= John Shairp (lawyer) =

Scottish lawyer and businessman

John Schairp of Houston (died 1607) was a Scottish lawyer and businessman.

== Career ==
Schairp studied at the University of St Andrews for the church, but changed careers and became a lawyer. His practice included work for Edinburgh town council and many private clients. He also lent money to aristocrats like John Lyon, 8th Lord Glamis.

Houston House is at Uphall in West Lothian. The lands were called Stathbrock when he bought them in 1569. The lands were erected into a barony for Shairp, but he had to defend his ownership of the property from various claimants. Schairp completed a new Houston House which still stands.

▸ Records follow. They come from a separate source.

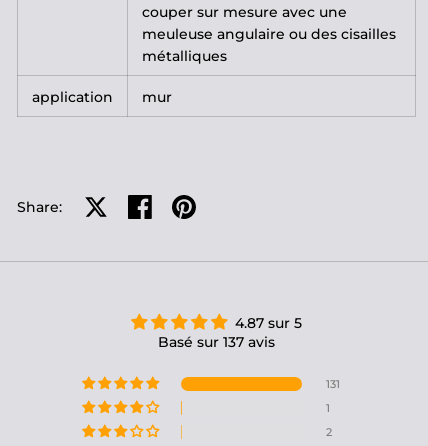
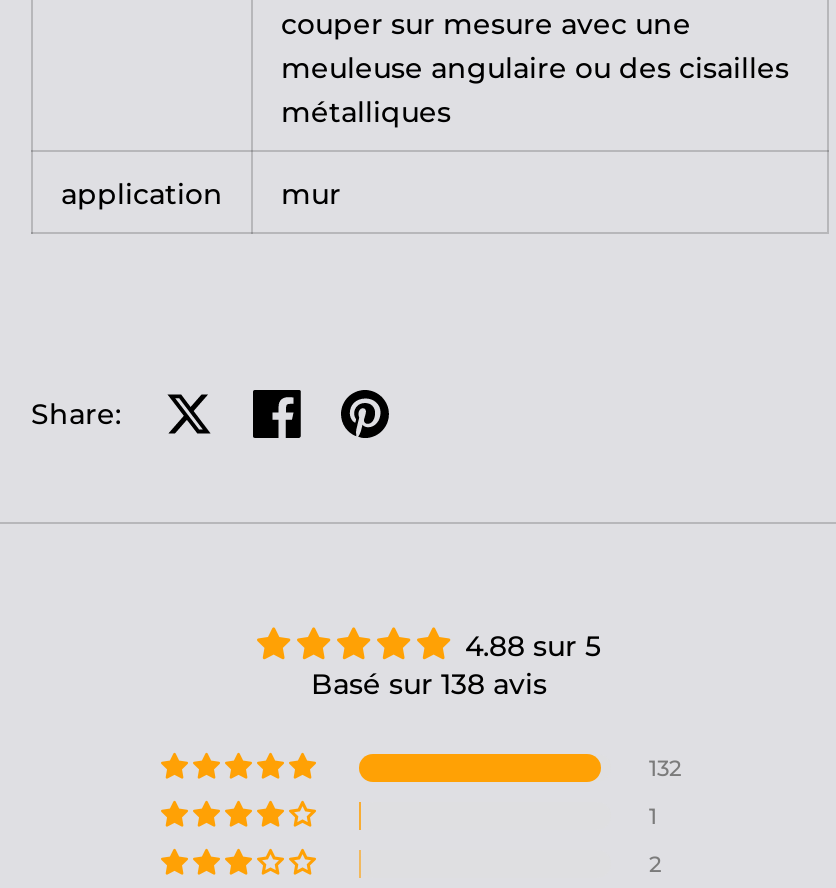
[234,314,302,332] 4.87 sur 5 -> [465,627,601,663] 4.88 sur 5
[158,332,274,350] Basé sur 137 avis -> [311,665,547,701] Basé sur 138 avis
[326,376,340,390] 131 -> [649,753,681,781] 132

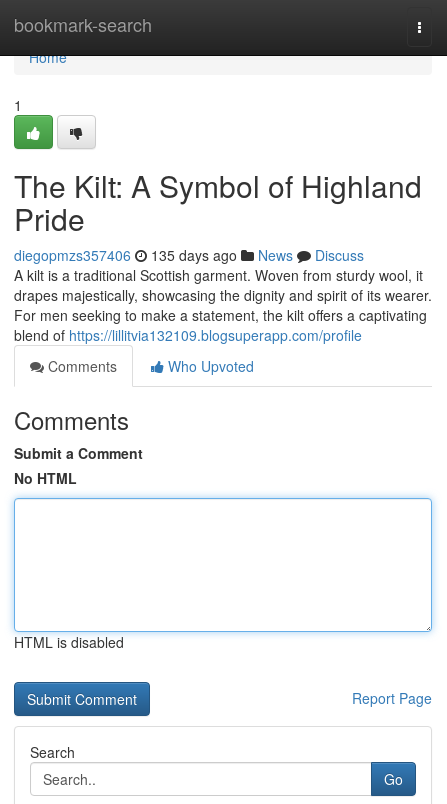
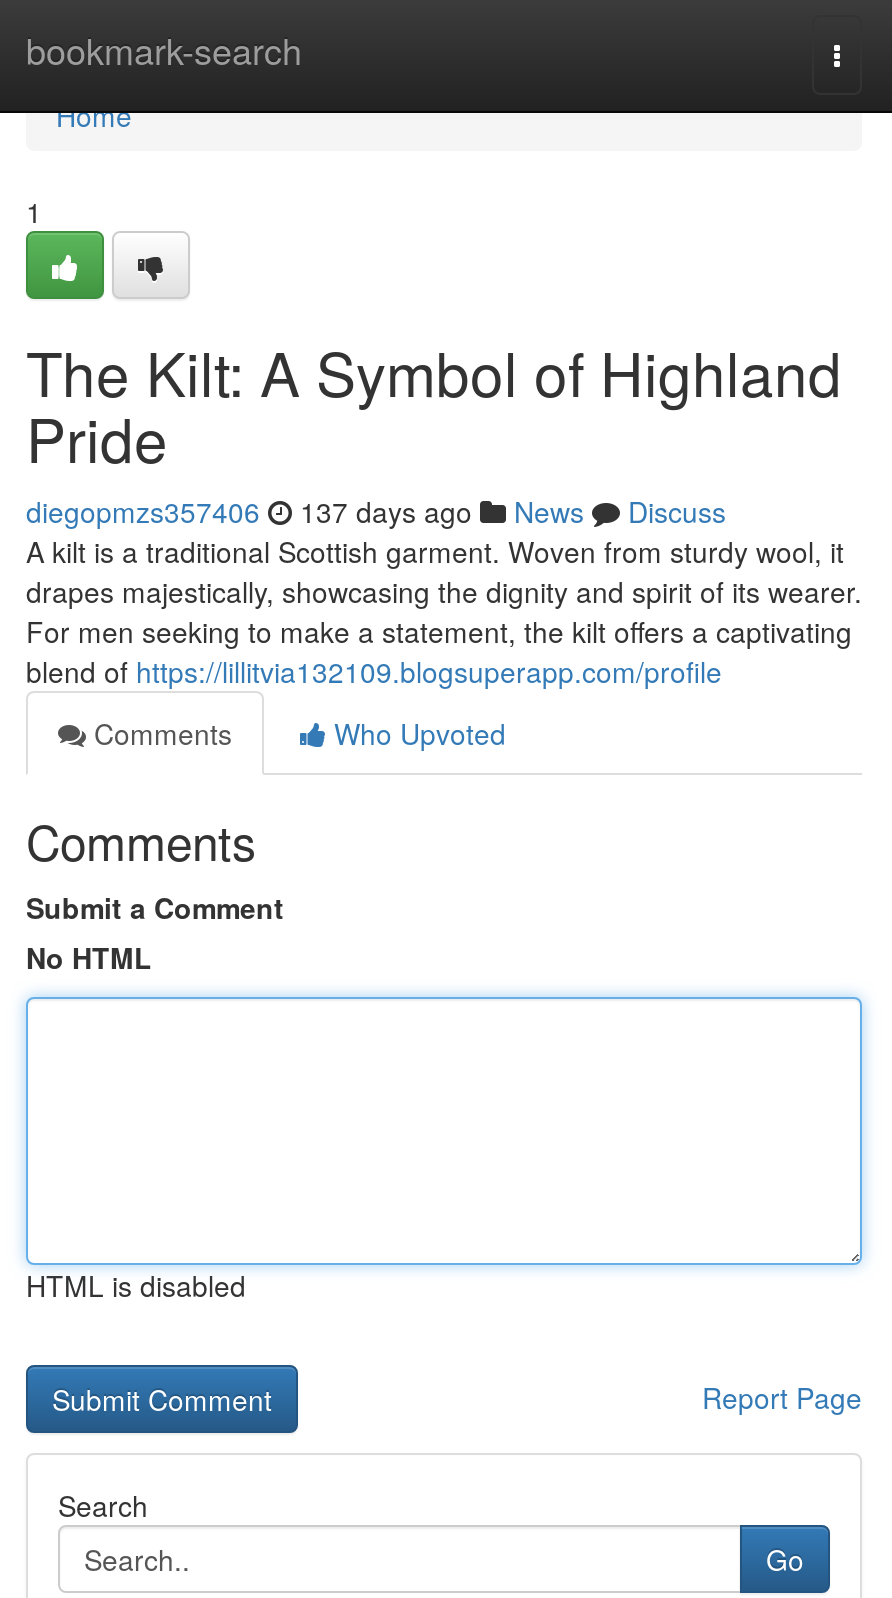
[14,245,364,265] diegopmzs357406 135 days ago News Discuss -> [26,491,726,531] diegopmzs357406 137 days ago News Discuss

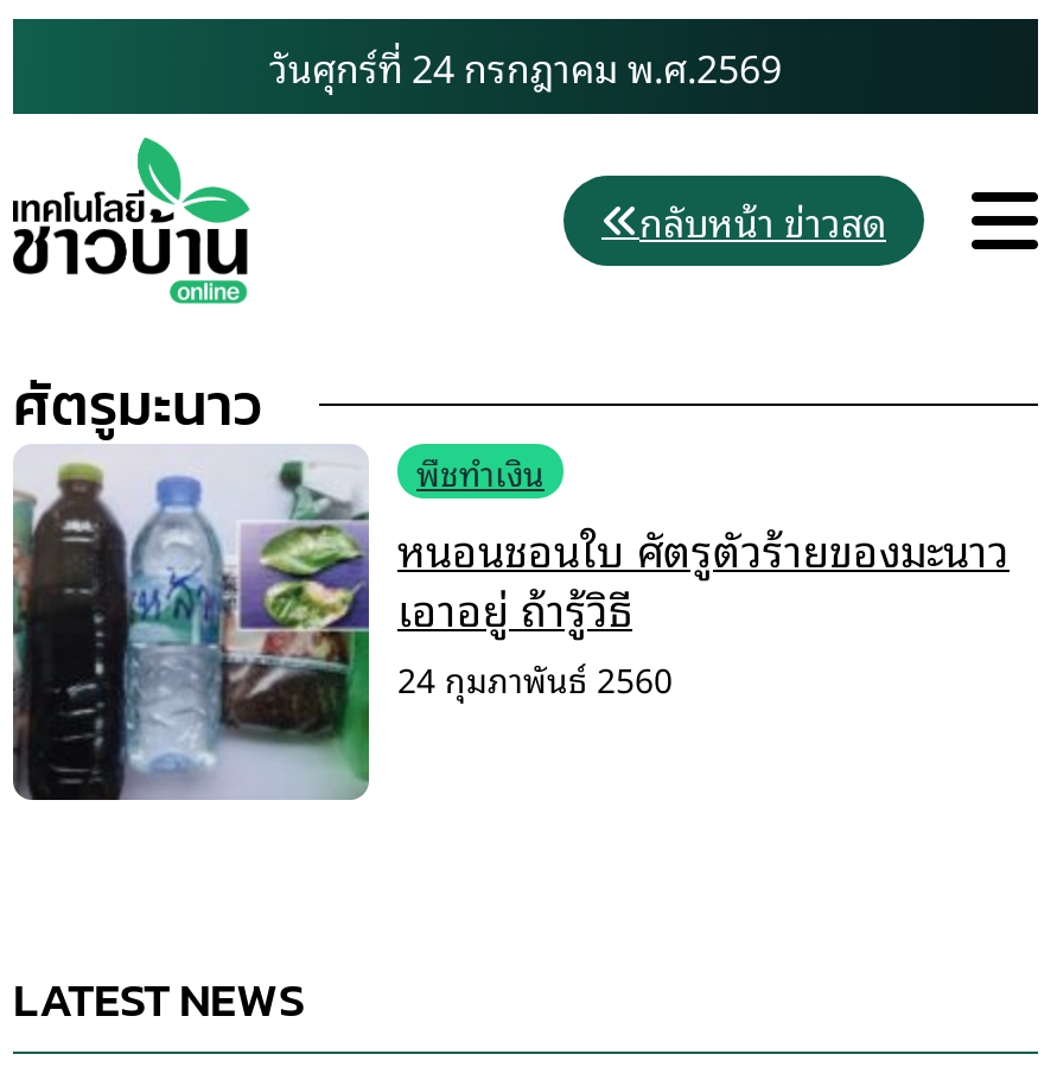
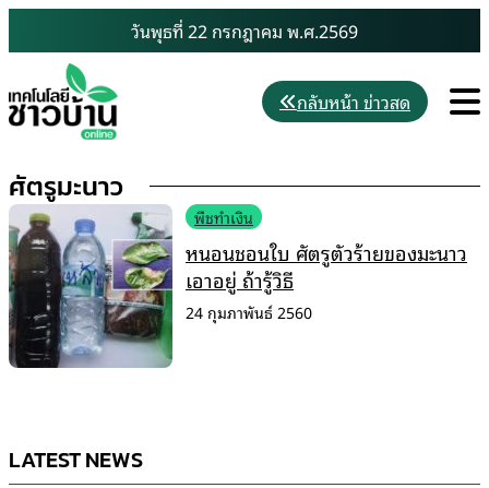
[269,36,782,97] วันศุกร์ที่ 24 กรกฎาคม พ.ศ.2569 -> [131,16,358,45] วันพุธที่ 22 กรกฎาคม พ.ศ.2569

He gave a speech in Latin at the Entry of James VI into Edinburgh in October 1579. James VI appointed him advocate to Ludovic Stewart, 2nd Duke of Lennox in December 1583, with a salary of £30 Scots. Two more lawyers were also appointed to manage the Duke's affairs, John Russell at £20, and Henry Wardlaw at £50.

On 12 July 1593 he acted as proxy for John Maitland of Thirlestane and his wife Jean Fleming when they resigned the barony of Musselburgh to Anne of Denmark.

In 1604 he became involved in a commission to re-draft border law preparatory to the projected union between Scotland and England.

He died in 1607.

==Family==
John Shairp married firstly, Agnes Moffet. Their children included:
- James Shairp, who was an invalid.
- John Shairp
- Patrick Shairp, Minister of Uphall.
- Anna Shairp, who married William Little.
- Agnes Shairp, who married, secondly, William Hume.
He married secondly Euphemia Acheson, daughter of Alexander Acheson of Gosford, merchant and master of the mint, and Helen Reid, and sister of Mark Acheson of Acheson's Haven. Their children included:
- Alexander Shairp, (d. 1604) while studying at Poitiers.
- Andrew Shairp
- William Shairp
- Euphemia Shairp
- Isobel Shairp, who married Robert Dunbar of Burgie.
- Helen Shairp

He married thirdly Margaret Collace in 1591. She brought lands at Kinloss, Muirton, and Findhorn and salmon fishing rights in pools called the Stells and Yairs. Schairp disputed their rights to these properties with Edward Bruce, 1st Lord Kinloss. When they building at Houston, Margaret Collace wrote to Shairp's secretary in Edinburgh asking about customary payments for the masons. They had asked for "morning and afternoon's drink", probably a reference to "drinksilver".